Activity: From the first line of the entries through the line containing "Type | TWT Flow", output everything exactly except the pictures.

Material provided:
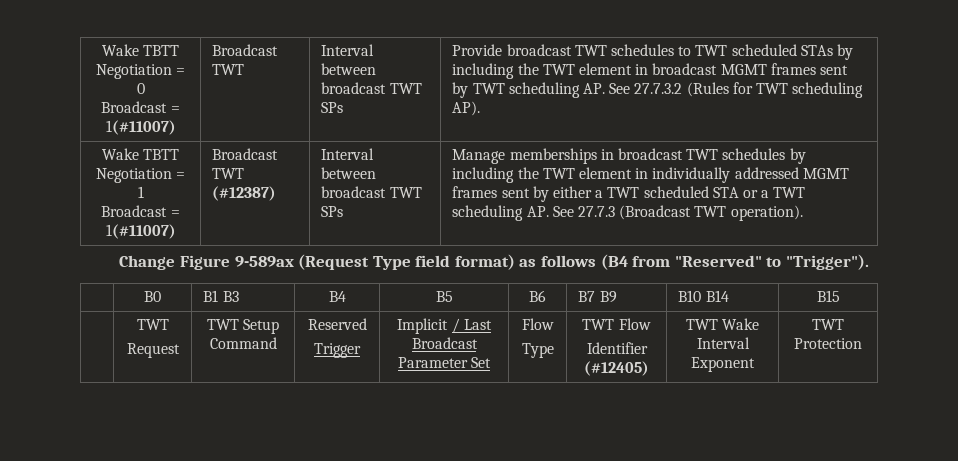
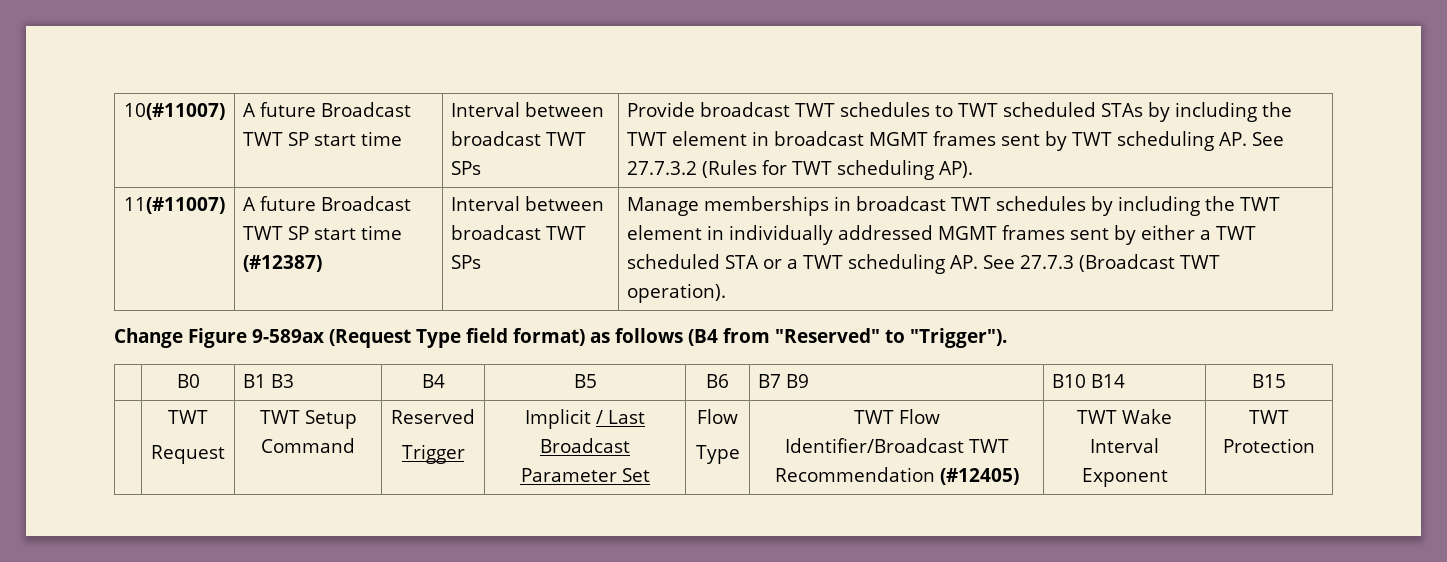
- Wake TBTT Negotiation = 0
- Broadcast = 1(#11007) | Broadcast TWT
+ 10(#11007) | A future Broadcast TWT SP start time
- Wake TBTT Negotiation = 1
- Broadcast = 1(#11007) | Broadcast TWT (#12387)
+ 11(#11007) | A future Broadcast TWT SP start time (#12387)
  | B0 | B1 B3 | B4 | B5 | B6 | B7 B9 | B10 B14 | B15
  | TWT
  Request | TWT Setup Command | Reserved
  Trigger | Implicit / Last Broadcast Parameter Set | Flow
  Type | TWT Flow
- Identifier (#12405) | TWT Wake Interval Exponent | TWT Protection
+ Identifier/Broadcast TWT Recommendation (#12405) | TWT Wake Interval Exponent | TWT Protection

Response:
- Wake TBTT Negotiation = 0
- Broadcast = 1(#11007) | Broadcast TWT
+ 10(#11007) | A future Broadcast TWT SP start time
- Wake TBTT Negotiation = 1
- Broadcast = 1(#11007) | Broadcast TWT (#12387)
+ 11(#11007) | A future Broadcast TWT SP start time (#12387)
  | B0 | B1 B3 | B4 | B5 | B6 | B7 B9 | B10 B14 | B15
  | TWT
  Request | TWT Setup Command | Reserved
  Trigger | Implicit / Last Broadcast Parameter Set | Flow
  Type | TWT Flow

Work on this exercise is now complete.